Os militares egípcios derrubaram Mursi, o primeiro presidente democraticamente eleito do país, após um golpe militar em 3 de julho. O Exército estabeleceu um governo civil e convocou eleições para o ano que vem.
As declaração de Kerry foram vistas por algumas pessoas como um sinal de que os Estados Unidos se aliaram aos militares, embora o Departamento de Estado tenha dito várias vezes que o governo norte-americano não apoia nenhum dos lados.
Um porta-voz da Irmandade Muçulmana, Gehad el-Haddad, criticou as palavras de Kerry. "O secretário Kerry aceitaria que o secretário da Defesa (Chuck) Hagel interviesse e derrubasse (o presidente norte-americano Barack) Obama se grandes protestos acontecessem nos Estados Unidos?", questionou ele.

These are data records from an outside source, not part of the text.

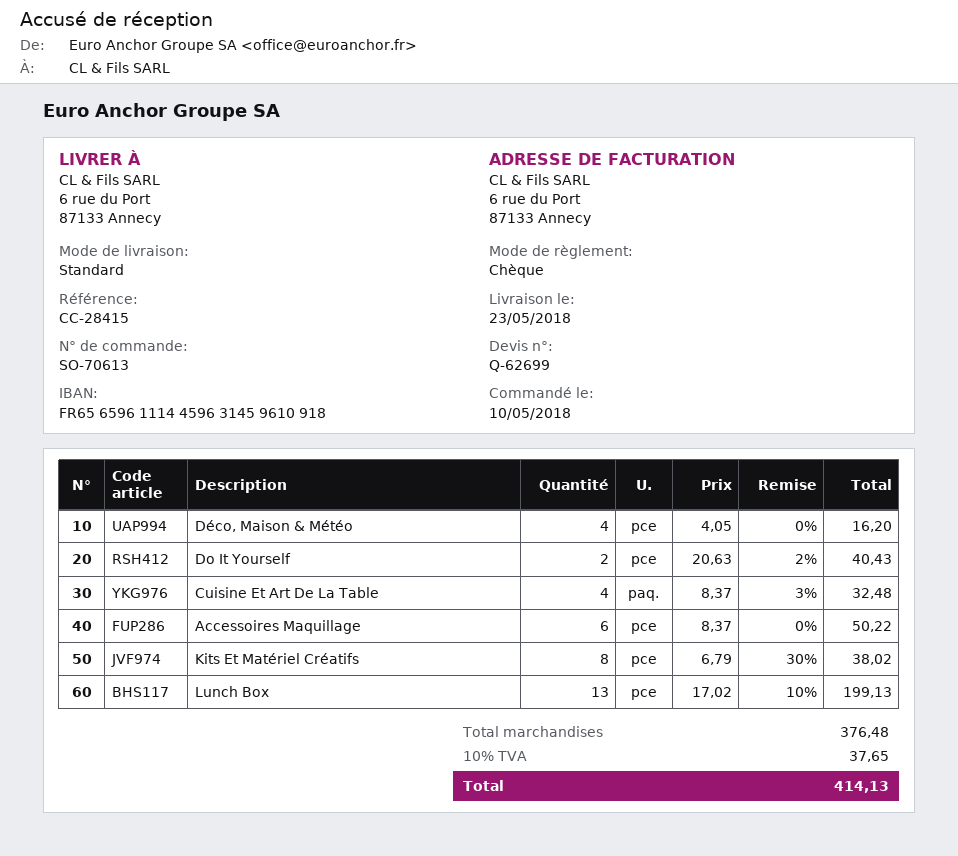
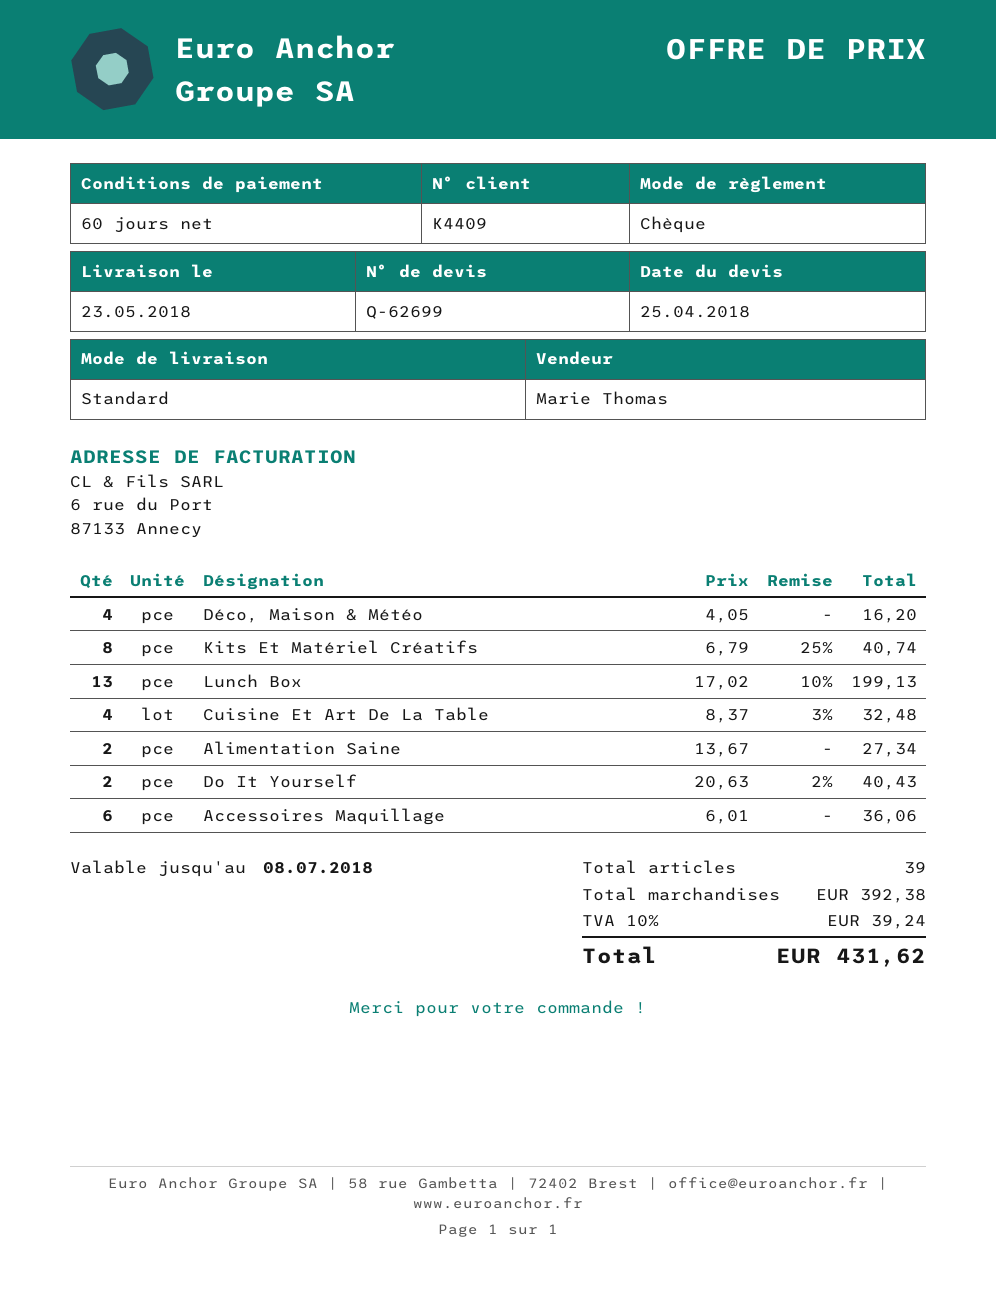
Accessoires Maquillage: 6 x 8.37 = 50.22 -> 6 x 6.01 = 36.06
Kits Et Matériel Créatifs: 8 x 6.79 - 30% = 38.02 -> 8 x 6.79 - 25% = 40.74
Alimentation Saine: none -> 2 x 13.67 = 27.34
subtotal: 376.48 -> 392.38
tax: 10% = 37.65 -> 10% = 39.24
total: 414.13 -> 431.62

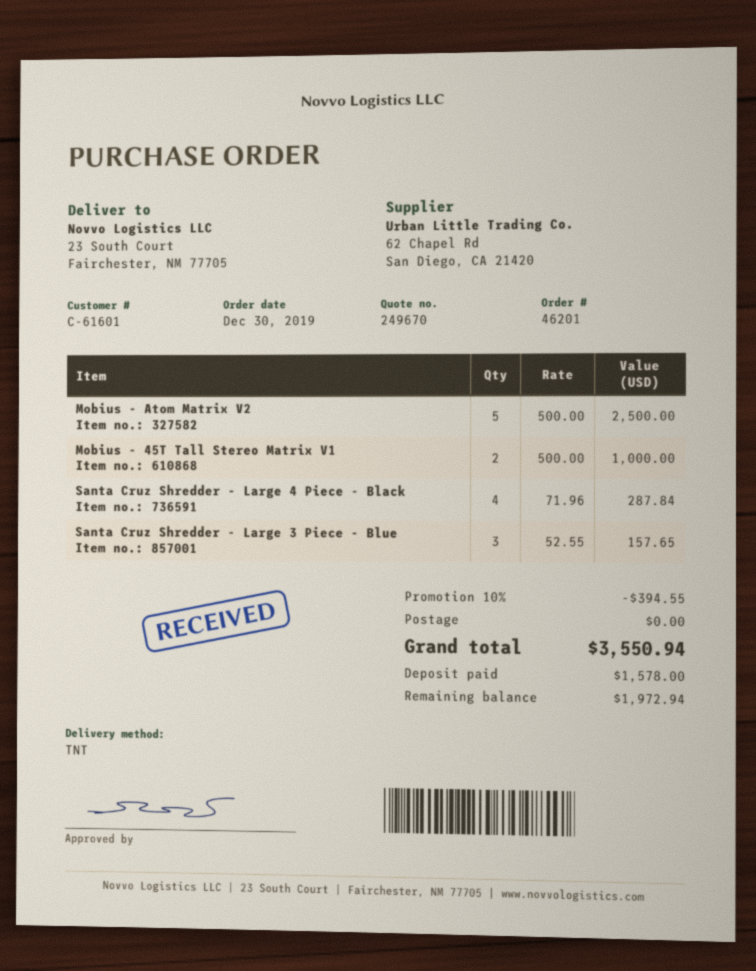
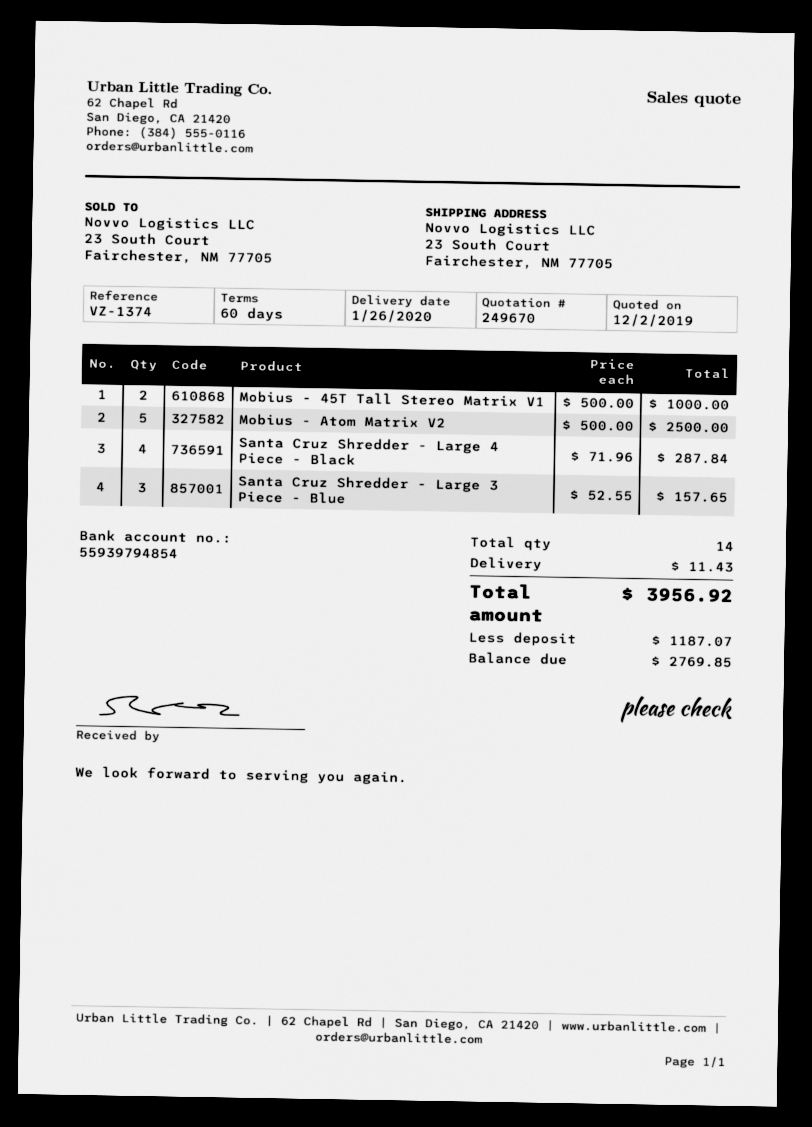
discount: 10% = 394.55 -> none
shipping: 0.00 -> 11.43
total: 3550.94 -> 3956.92
deposit: 1578.00 -> 1187.07
balance: 1972.94 -> 2769.85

Nesta sexta-feira, Kerry declarou, em Londres, que todas as partes envolvidas - os militares e os partidários de Mursi - deveriam se unir e trabalhar para uma solução pacífica para a crise.
"A última coisa que queremos é mais violência", disse ele. "O governo interino tem responsabilidade, no que diz respeito aos manifestantes, de dar a eles espaço suficiente para que protestem em paz. Mas, ao mesmo tempo, os manifestantes têm a responsabilidade de não impedir o prosseguimento das coisas no Egito. "
A televisão estatal egípcia disse que autoridades de segurança vão impor um cerco aos acampamentos de protesto montados por partidários de Morsi, medida que será adotada antes do desmantelamento dos locais.